WORK INSTRUCTIONS :: Give the number of lines in the records below that include "default", and nothing more.

Segment Start: PROVIDED INFORMATION

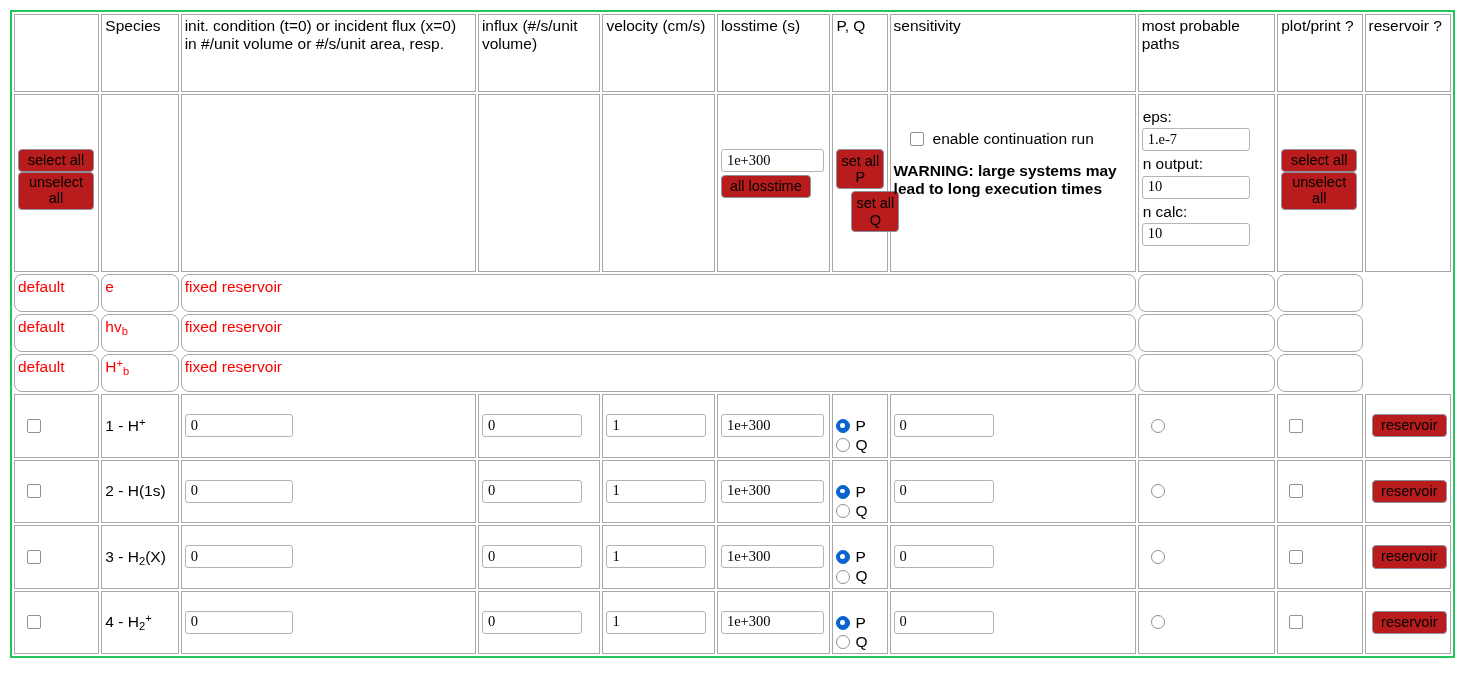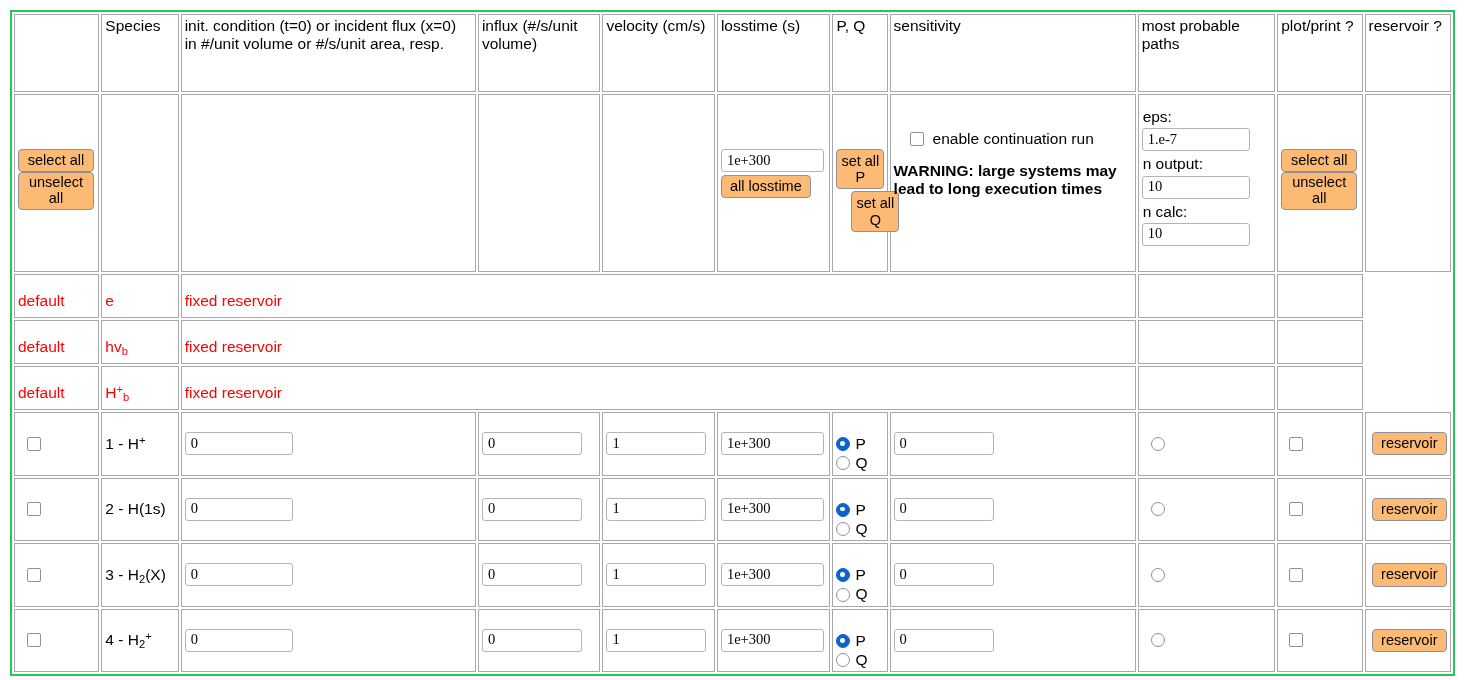--- a/index.html
+++ b/index.html
@@ -42,21 +42,21 @@
   col.c-loss   { width: 113px; }
   col.c-pq     { width: 55px; }
   col.c-sens   { width: 245px; }
   col.c-mpp    { width: 137px; }
   col.c-plot   { width: 85px; }
   col.c-res    { width: 86px; }
 
   
   tr.r-head td, tr.r-head th { height: 78px; }
   tr.r-bulk td { height: 178px; }
-  tr.r-default td { height: 44px; padding-top: 17px; }
+  tr.r-default td { height: 38px; padding-top: 3px; border-radius: 8px; }
   tr.r-species td { height: 60px; }
 
   
   input.txt {
     font-family: "Liberation Serif", serif;
     font-size: 14.5px;
     color: #000;
     background: #ffffff;
     border: 1px solid #b4b4b4;
     border-radius: 3px;
@@ -68,21 +68,21 @@
   input.w-influx { width: 100px; }
   input.w-vel    { width: 100px; }
   input.w-loss   { width: 103px; }
   input.w-sens   { width: 100px; }
   input.w-eps    { width: 108px; }
 
   button.btn {
     font-family: "Liberation Sans", sans-serif;
     font-size: 14.5px;
     color: #000;
-    background: #fdba74;
+    background: #b91c1c;
     border: 1px solid #8f8f9d;
     border-radius: 4px;
     padding: 2px 7px 3px;
     cursor: default;
     line-height: 1.12;
     text-align: center;
   }
   button.b-selall   { width: 76px; }
   button.b-unselall { width: 76px; padding-top: 1px; padding-bottom: 2px; }
   button.b-loss     { width: 90px; }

Segment End: PROVIDED INFORMATION

EXERCISE ANSWER :: 3